Metro mixes rail and real estate — Houston (TX) Business Journal, 1/30/05

New initiative raises questions about use of eminent domain

By Jenna Colley

Under a new Metro real estate initiative, owners of land within a 1,500-foot radius of a light rail station could stand a higher chance of having their property condemned by the transit agency.

The power of eminent domain first granted by the Texas Legislature and approved by local voters in 1978 authorized Metro to seize vacant land, homes and businesses following payment of a "fair market price."

Thirty years later, use of eminent domain in construction of the initial 7.5-mile segment of rail followed the original intent of the state legislation by keeping private property interests from blocking public rail.

Now, Metro is taking a more active role in stimulating real estate development along rail corridors....

As a result, development activity within the 1,500-foot limit could extend the transit agency's influence far beyond the actual tracks.

Metro's eminent domain reach covers a span of five football fields in any direction.
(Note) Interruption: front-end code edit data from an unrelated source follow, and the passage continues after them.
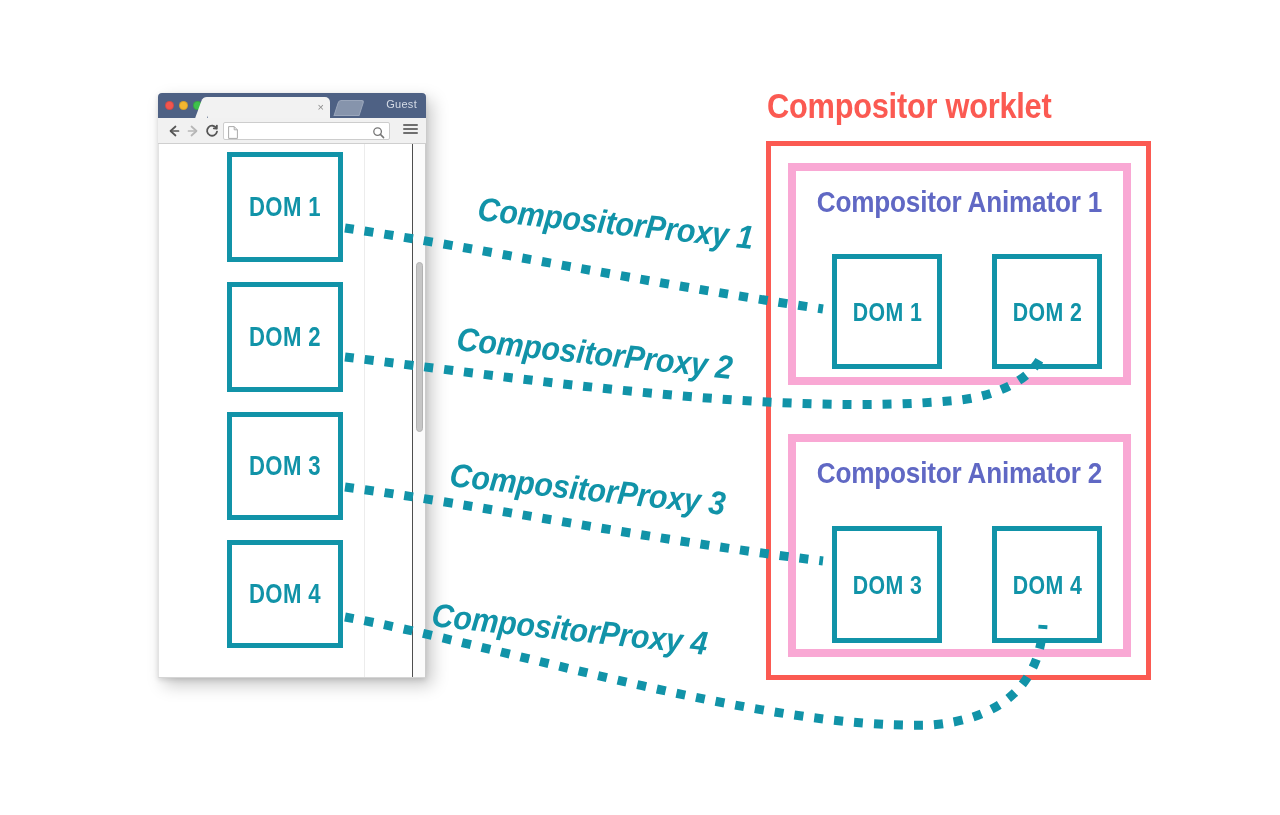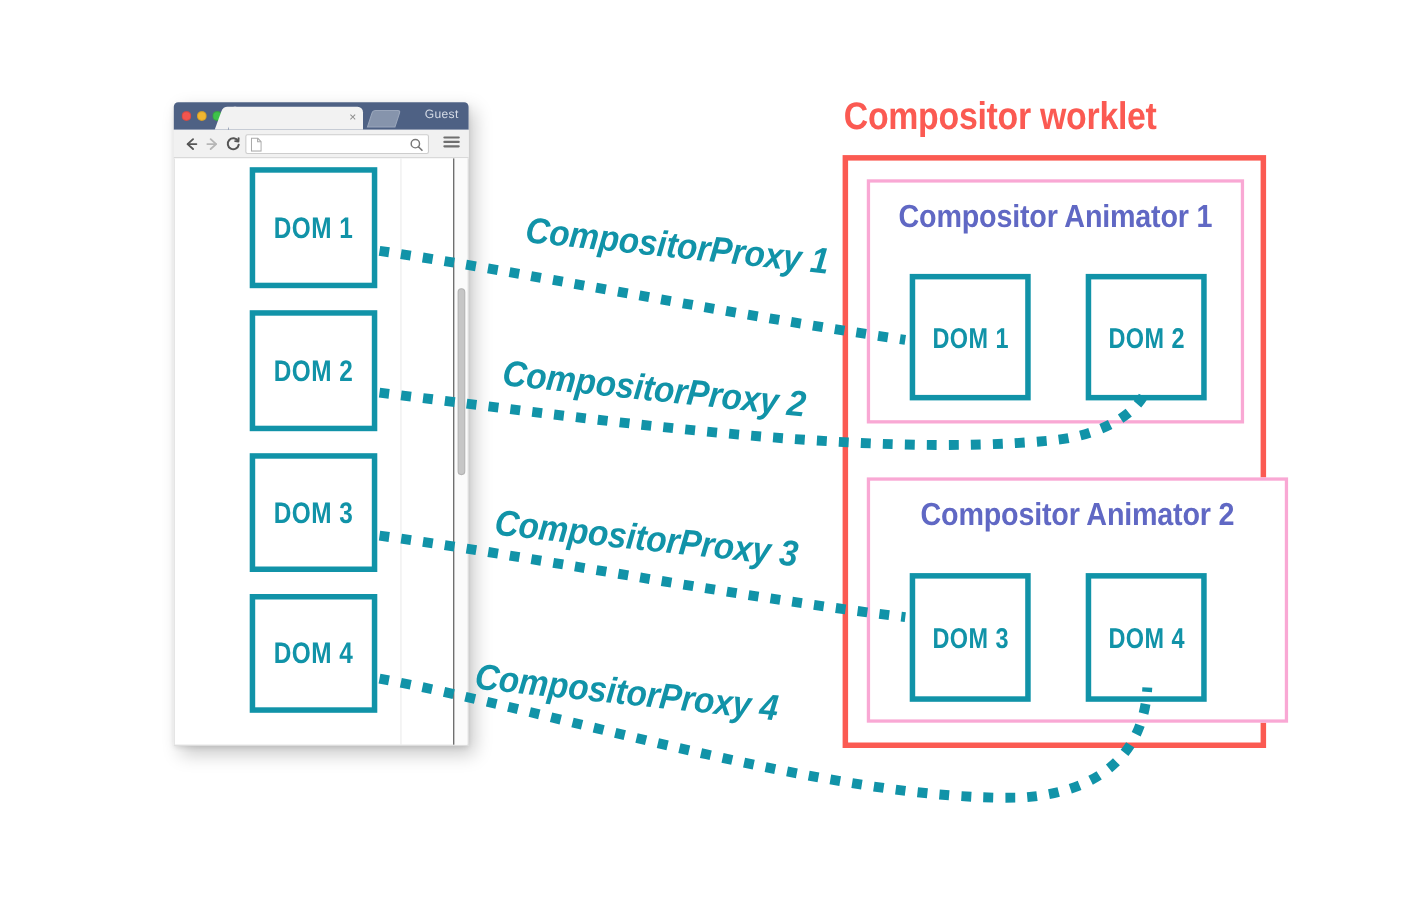--- a/index.html
+++ b/index.html
@@ -259,7 +259,7 @@
   .animator-box {
     position: absolute;
     box-sizing: border-box;
-    border: 3px solid #f9a8d4;
+    border: 8px solid #f9a8d4;
     background: #ffffff;
   }
   #animator-1 { left: 788px; top: 163px; width: 343px; height: 222px; }

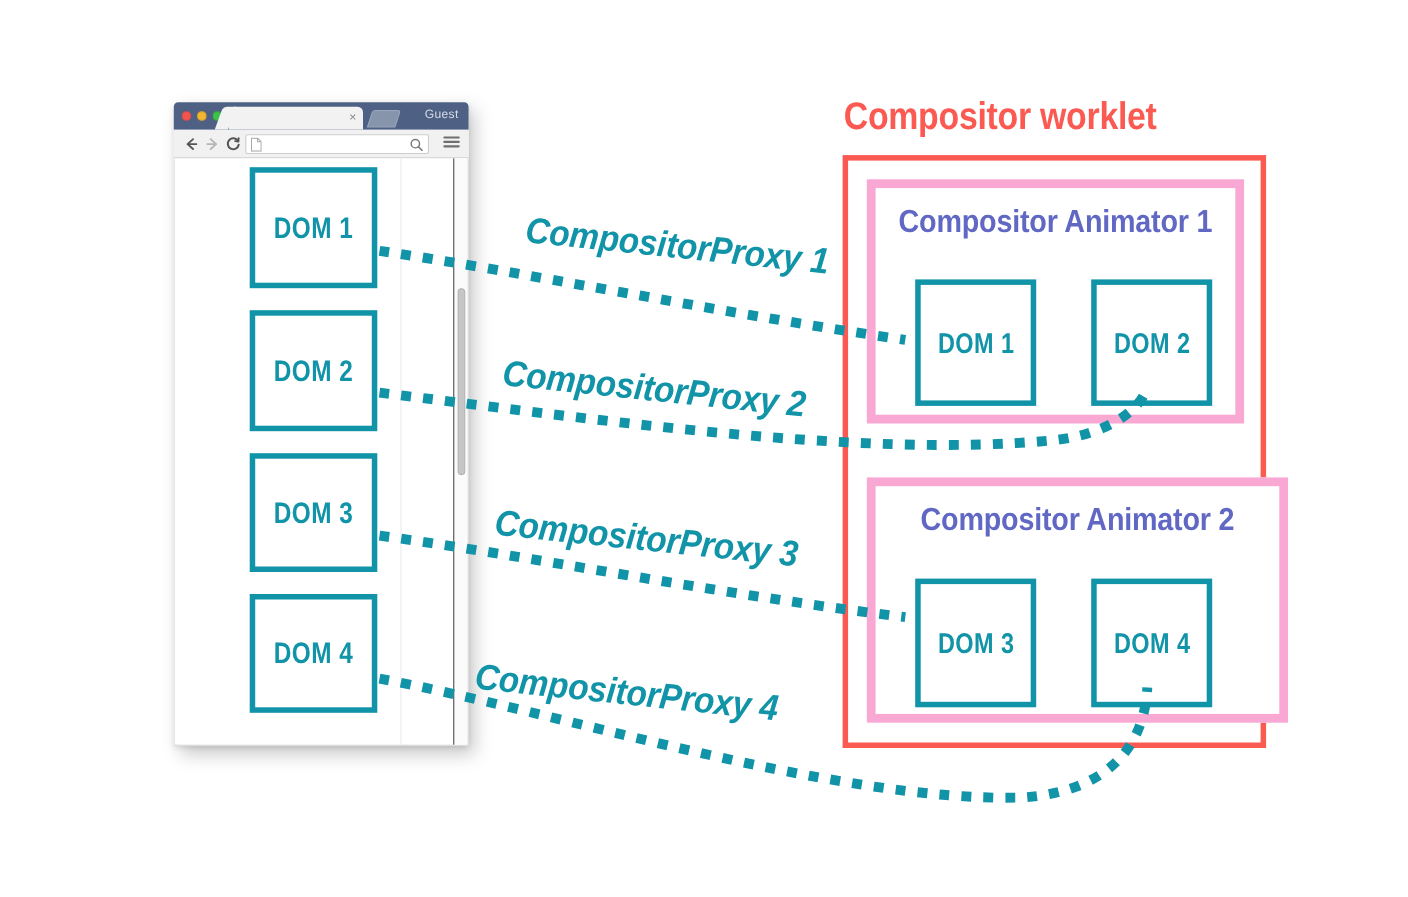--- a/index.html
+++ b/index.html
@@ -263,7 +263,7 @@
     background: #ffffff;
   }
   #animator-1 { left: 788px; top: 163px; width: 343px; height: 222px; }
-  #animator-2 { left: 788px; top: 434px; width: 383px; height: 223px; }
+  #animator-2 { left: 788px; top: 434px; width: 343px; height: 223px; }
   .animator-title {
     position: absolute;
     left: 0;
The surroundings of a single urban rail station can encompass several square blocks occupied by scores of buildings.

The potential for more property condemnations not directly related to rail has some local property rights groups concerned.

While Metro prepares to implement the plan with an inaugural project in the Texas Medical Center, opponents of the new policy argue that properties blocks away from the rail stations could be potential targets of speculative real estate deals transacted by transit officials.

Metro Board Chairman and real estate developer David Wolff says there is no set policy in place regarding the condemnation of land for development purposes.

"I feel it's a discussion that would be best for the Metro board of directors and management — and just for land around stations," Wolff says.

He sees the use of eminent domain as a last resort.

"If you have a large tract of land around a station and one piece is needed, then it might happen that it could go to condemnation," Wolff says. "But we would try to negotiate first."

Todd Mason is equally cautious on the issue of condemnation.

The principal of McDade Smith Gould Johnston Mason + Co., who was recently hired to handle Metro's real estate portfolio, says he encourages development on property already owned by the transit agency, but could make additional purchases as needed.

"We are considering buying additional land where it's appropriate," Mason explains.

"It's sort of 'in the eye of the beholder' as to what's appropriate," he adds. "I'm going to be very conservative with the public's money here in the beginning."

Like Wolff, Mason emphasizes that condemnation should be directly related to Metro operations.

"Philosophically, I'd have a little bit of a hard time condemning somebody's property to put it in some private developer's hands," Mason says. "I don't have any problem condemning a property if we need it for Metro operations."

But Mason says he can imagine an exception to the rule, for instance, if the owner of a small parcel of land was holding up a larger development.

"I could conceive that that would happen, but we're really going to try and avoid that type of situation," Mason says. "It's not my intention to condemn somebody for development purposes."

Metro's emphasis on widening the scope of a 30-year-old condemnation power to stimulate new development raises even more red flags than usual for veteran anti-rail crusader Barry Klein.

The president of the Houston Property Rights Association argues that the concept can't be economically justified.

"There is no real evidence that rail enhances development," says Klein.

On Dec. 6, the executive committee of the Harris County Republican Party adopted a resolution pushed by Klein claiming voters should have a say in Metro's decision-making process regarding real estate development.

Klein and his organization are now hoping the issue will be pushed by like-minded legislators in Austin during the current session of the Texas Legislature.

The condemnation pendulum
Condemnation was confined to the proposed rail route when Metro mapped out the initial 7.5-mile line now up and running between downtown and the Texas Medical Center area.

Property owners in the path of the first rail segment were represented by Houston-based Lewis Realty Advisors.

Lewis Realty consultant Matthew Deal says the property owners were less angry over the fact that Metro wanted to condemn their property than they were with what they considered to be too low of a price for their land — a common argument in eminent domain cases.

Lewis Realty has worked both sides of the track in public projects involving the use of eminent domain. The firm represented Metro in the transit agency's acquisition of property for the West Park Tollroad, and negotiated on behalf of the Harris County Sports Authority in acquiring property through condemnation for the downtown baseball stadium.

Deal says, as a whole, more public entities are pushing the limits on their ability to use condemnation.

"If you are going outside of pure transit and you want to condemn land to do some mixed-use development, that's something that the court would have to decide whether you have the power to do that," says Deal.

Several current cases before the U.S. Supreme Court deal with the right of public agencies to buy property for real estate development.

But the tides are always turning on the issue of eminent domain, Deal says, sometimes in favor of public agencies and sometimes against.

"The pendulum is always swinging," he says.